* Excerpts from a dataset:

────

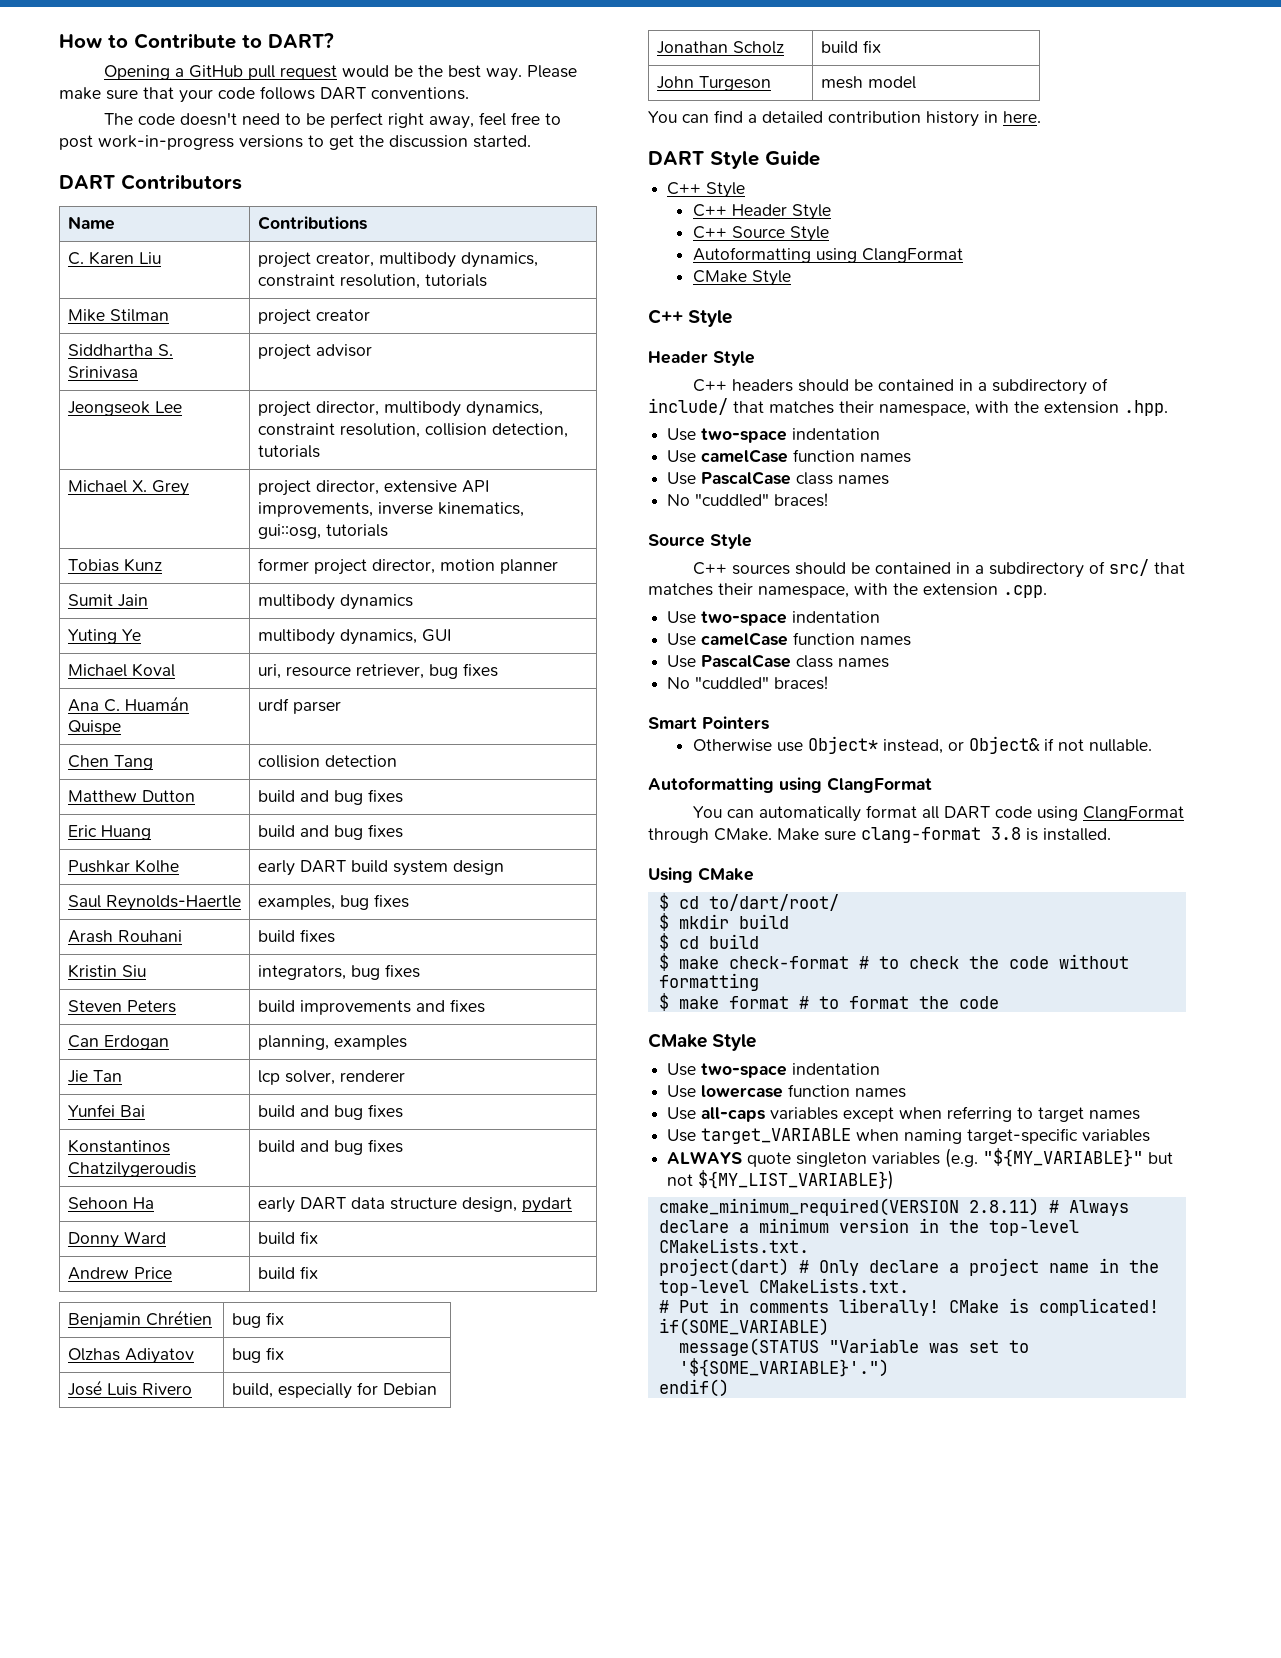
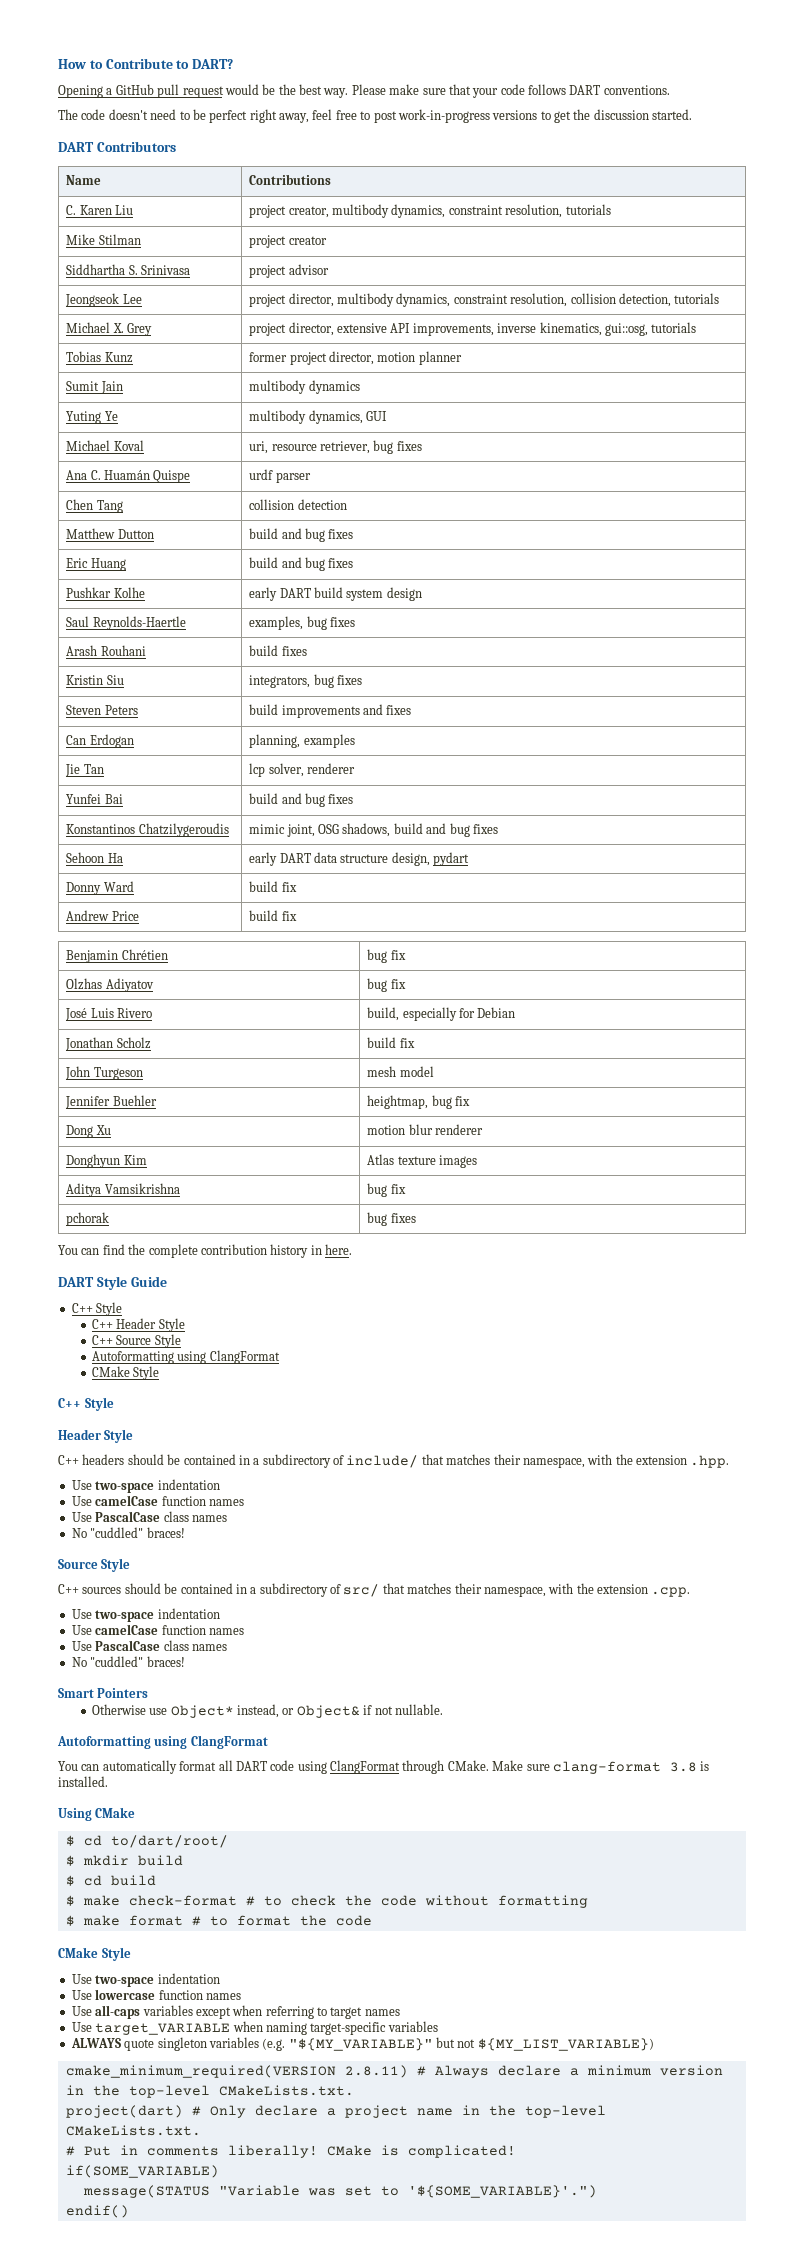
(196, 1170) none -> [249,823,391,837] mimic joint, OSG shadows,
(916, 82) none -> [65,1095,157,1109] [367,1095,471,1109] [66,1125,111,1138] [367,1124,484,1135] [66,1154,147,1168] [367,1154,478,1168] [66,1183,180,1197] [367,1183,406,1197] [66,1212,110,1226] [367,1212,416,1226] // Jennifer Buehler | heightmap, bug fix // Dong Xu | motion blur renderer // Donghyun Kim | Atlas texture images // Aditya Vamsikrishna | bug fix // pchorak | bug fixes
[748,111,823,124] a detailed -> [128,1244,198,1258] the complete

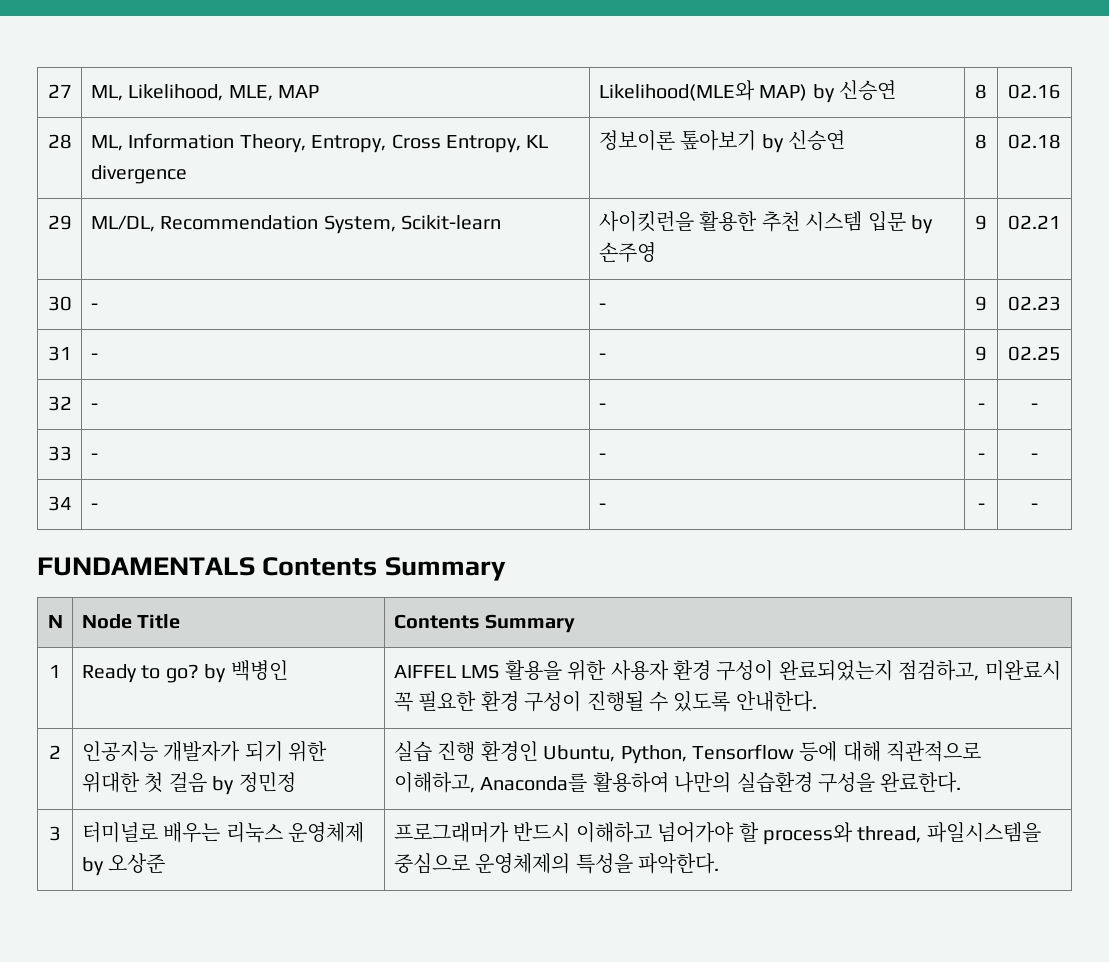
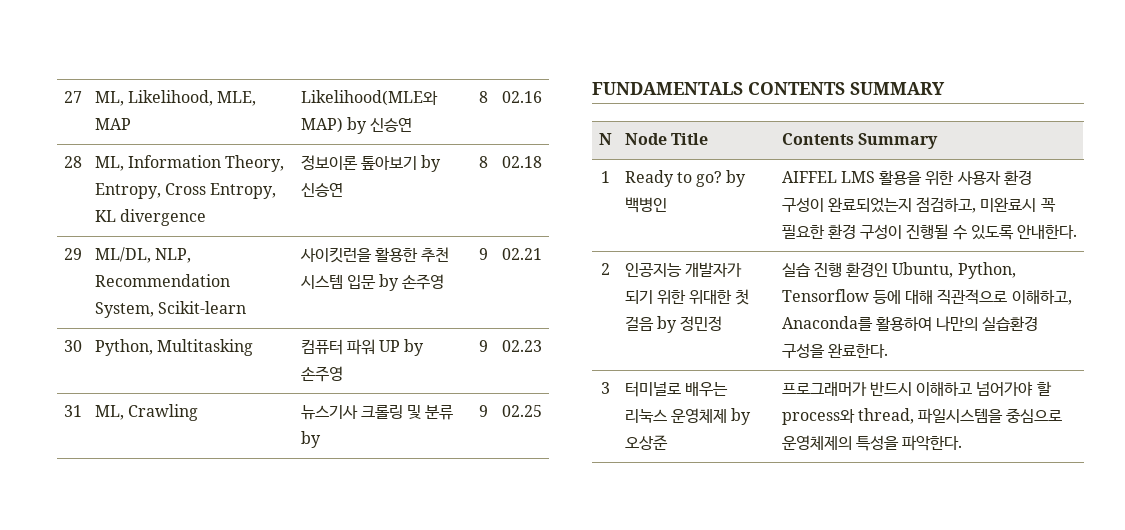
(155, 223) none -> [154,248,191,263] NLP,
[90,303,98,310] [598,303,606,310] [975,296,987,311] [1008,296,1061,311] [47,346,72,361] [90,353,98,360] [598,353,606,360] [975,346,987,361] [1008,346,1061,361] [47,396,72,411] [90,403,98,410] [598,403,606,410] [977,403,985,410] [1031,403,1038,410] [47,446,72,461] [90,453,98,460] [598,453,606,460] [977,453,985,460] [1031,453,1038,460] [47,496,72,511] [90,503,98,510] [598,503,606,510] [977,503,985,510] [1031,503,1038,510] - | - | 9 | 02.23 // 31 | - | - | 9 | 02.25 // 32 | - | - | - | - // 33 | - | - | - | - // 34 | - | - | - | - -> [94,339,253,356] [300,339,425,356] [300,366,343,382] [478,340,488,352] [501,340,542,352] [64,405,82,417] [94,404,198,421] [300,405,454,420] [300,431,321,448] [478,405,488,417] [501,405,542,417] Python, Multitasking | 컴퓨터 파워 UP by 손주영 | 9 | 02.23 // 31 | ML, Crawling | 뉴스기사 크롤링 및 분류 by | 9 | 02.25
[262,557,506,581] Contents Summary -> [748,82,945,95] CONTENTS SUMMARY

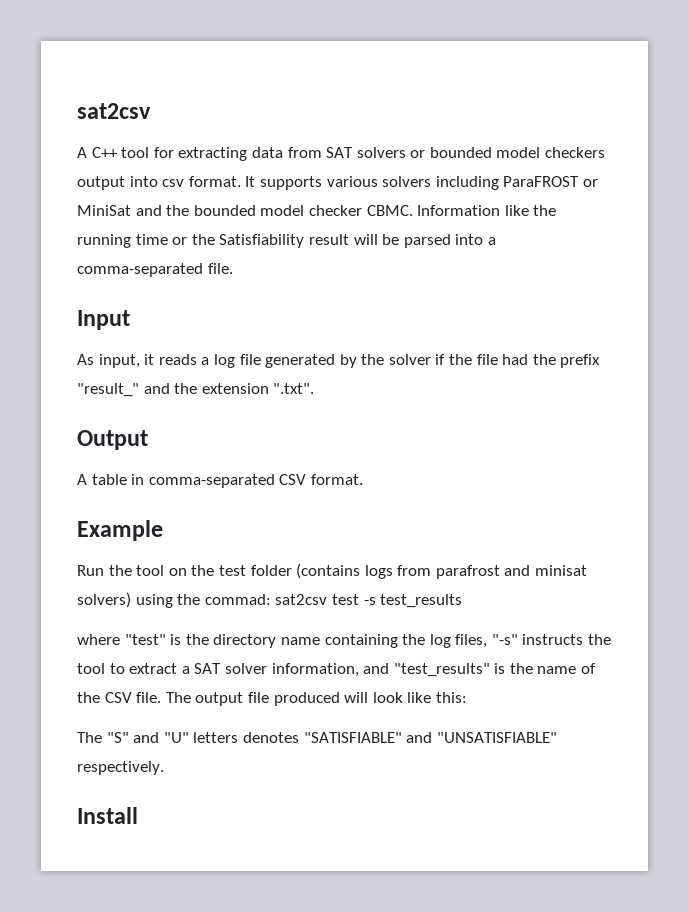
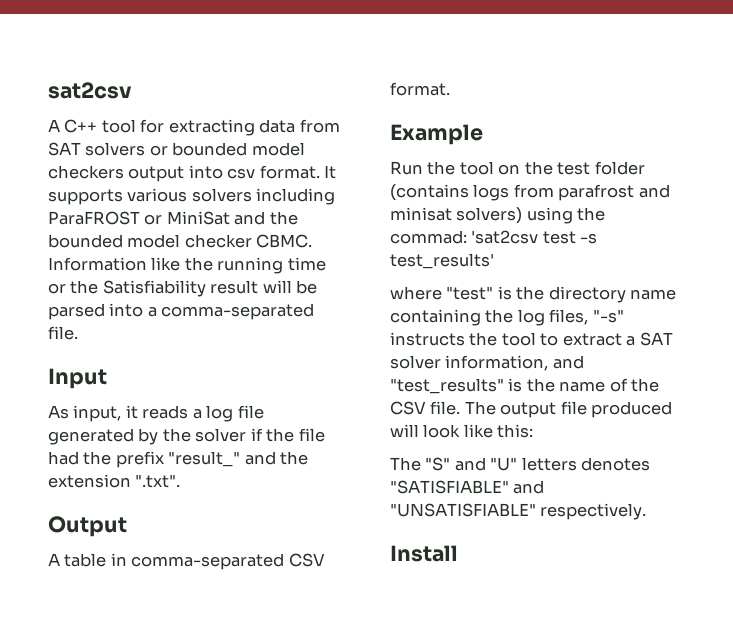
[275,594,328,605] sat2csv -> [471,230,539,244] 'sat2csv
[380,594,463,608] test_results -> [390,253,494,269] test_results'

────

* Action item: What is needed is every line of the records that contains the word "none".

* Result of the task:
(196, 1170) none -> [249,823,391,837] mimic joint, OSG shadows,
(916, 82) none -> [65,1095,157,1109] [367,1095,471,1109] [66,1125,111,1138] [367,1124,484,1135] [66,1154,147,1168] [367,1154,478,1168] [66,1183,180,1197] [367,1183,406,1197] [66,1212,110,1226] [367,1212,416,1226] // Jennifer Buehler | heightmap, bug fix // Dong Xu | motion blur renderer // Donghyun Kim | Atlas texture images // Aditya Vamsikrishna | bug fix // pchorak | bug fixes
(155, 223) none -> [154,248,191,263] NLP,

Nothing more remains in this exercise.